Mrs. Spaulding had not at noon today regained consciousness, but her general condition was improved and in some respects was normal. The next few days will determine whether or not she can or will recover. Her condition is desperately bad.


Up to the time of our going to press, this (Friday) afternoon, practically no trace has been found of the brutal wretch and the prospects are not en­couraging.




Sequel to A Fiendish Deed


Nov. 22 1981


Dear Sylvia


Have your last letter here and I’ve been trying to do a lot of remembering.


As to my Mother’s Ordeal: Up until then a stranger or friend came to the door at mealtime and expected to be fed and every one expected to feed them –this particular day (May 27 1907) Dad was gone and the stranger came asking for a meal. Mother got the meal and I (3years old) went to sleep – when I awakened in this mad mans arms, my Mother lay at the foot of the bed on the floor in a pool of blood in our 2 room soddy. He set me down on the bed and walked out the door. Mother’s half brother Christie Gherring lived with us, came home from Aunt Carries (she lived where John Westkamps live now and we lived about a mile east of the present hi-way 83. Christie alerted the neighbors and of course I don’t recall all the details (I lacked three days of being 3 years old) but from hearing about it for years afterward, I think its safe to say “All Hell broke loose” while 2 doctors and 2 nurses worked to save mothers life. Dr Hare and I don’t remember the other ones name and Mrs. Raines and Mrs. Day were the nurses. The men for miles around hunted the mad man. (I’ve wondered if he didn’t join in the hunt himself to ward off suspicion) and the way people seemed to go crazy and I’ve been told 3 innocent men lost their lives and I know one that did because Grand-pa Little told me how it happened.
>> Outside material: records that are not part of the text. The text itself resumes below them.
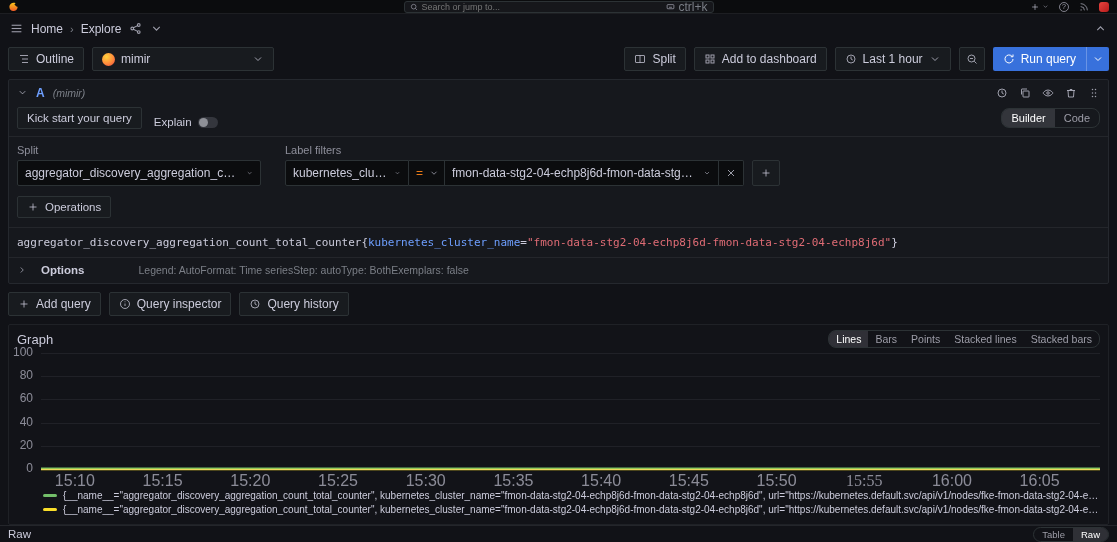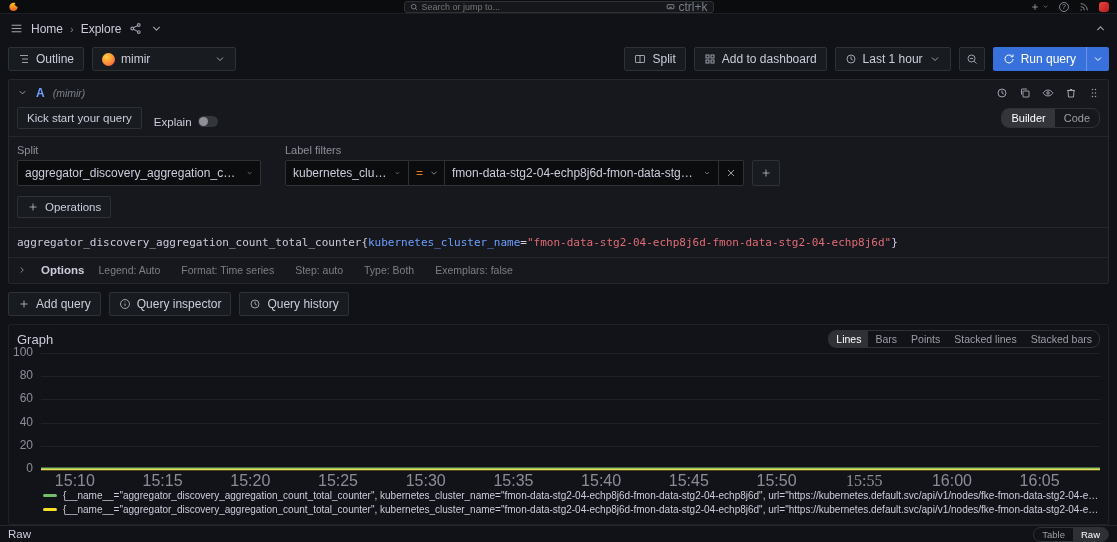--- a/index.html
+++ b/index.html
@@ -56,7 +56,7 @@
     font-family:"Liberation Sans", sans-serif;
   }
   .btn .icon svg { width:12px; height:12px; }
-  .ds-picker { width:144px; justify-content:flex-start; }
+  .ds-picker { width:182px; justify-content:flex-start; }
   .ds-picker .caret { margin-left:auto; }
   .mimir-dot { width:13px; height:13px; border-radius:50%;
     background:radial-gradient(circle at 35% 30%, #ffd23c 0%, #ff8a3c 55%, #e8443f 100%); }

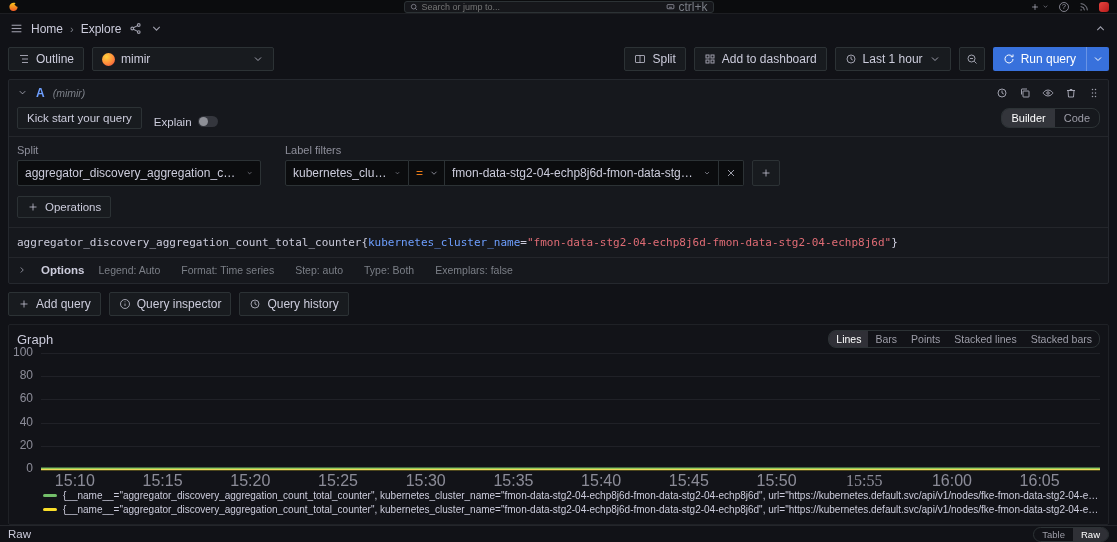--- a/index.html
+++ b/index.html
@@ -87,7 +87,7 @@
   .qp-header-icons .icon svg { width:12px; height:12px; }
   .qp-row2 { display:flex; align-items:center; gap:12px; padding:2px 8px 7px; border-bottom:1px solid #24262b; }
   .btn.sm { height:22px; font-size:11.5px; }
-  .explain { display:flex; align-items:flex-start; gap:6px; font-size:11.5px; color:#ccccdc;margin-top:8px; }
+  .explain { display:flex; align-items:flex-end; gap:6px; font-size:11.5px; color:#ccccdc;margin-top:8px; }
   .switch { width:20px; height:11px; background:#34363d; border-radius:6px; position:relative; cursor:pointer; }
   .switch::after { content:""; position:absolute; left:1px; top:1px; width:9px; height:9px;
     border-radius:50%; background:#8e9097; }

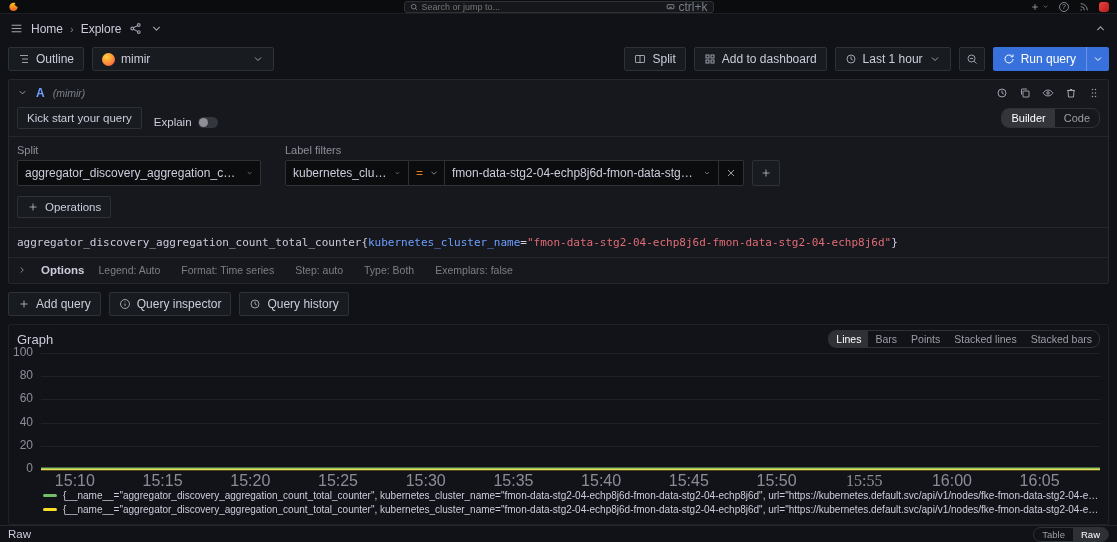--- a/index.html
+++ b/index.html
@@ -130,7 +130,7 @@
   .options-row { display:flex; align-items:center; gap:14px; padding:6px 8px 3px; }
   .options-row .caret svg { width:10px; height:10px; }
   .options-label { font-size:11.5px; color:#ccccdc; font-weight:bold; }
-  .options-meta { display:flex; gap:21px; }
+  .options-meta { display:flex; gap:0;margin-left:40px; }
   .meta-item { font-size:10.5px; color:#7b7f87; }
Men on horseback chased a man on foot to the Platte river and he swam to a small island Three men shot, so no one knew who hit him, but the “mob spirit” was satisfied and all returned home and some 15 or 16 years later the real mad-man confessed on his death bed that he killed mother and planned to kill me when he picked me up off the bed, but he couldn’t do it. His name was Rasmussen and he lived north west of here 8 or 10 miles. Would have been about 30 or 35 miles from where the folks lived. He was a brother of the Watkins product’s man that had stopped at the folks that morning.


In all I ever heard about it, I never heard rape or anything like that was involved, Since Mother loved a good argument I’d rather think politics or some local issue brought on a sudden temper tantrum in him. In spite of the seeming impossible, mother regained and I don’t remember how long it took for her to be up and around, but of course through it all she suffered severe pain and morphine was the only pain killer they had at that time. At any rate, it made a dope addict out of her. The only thing that saved her, (she didn’t realize what she craved, the druggists did of course) he refused to give her any hint of what or where, so she nearly lost her mind and I’ve wondered if her behavior at times wasn’t a result of that, tho I know she was born with a disposition that no one would envy.


Some Years, 15 or 20, (I think) this Dr. Hare came to visit her (he had moved away from McCook) and she asked him what it was she craved and he told her. (I’m not sure that was the right thing to do) but in her case was , because she refused to ever take any kind of medicine because it might just bring the old craving back.


I guess I’ve covered this. I looked up when Aunt Ell Passed away, it was Jan. 1955 but I don’t have the day.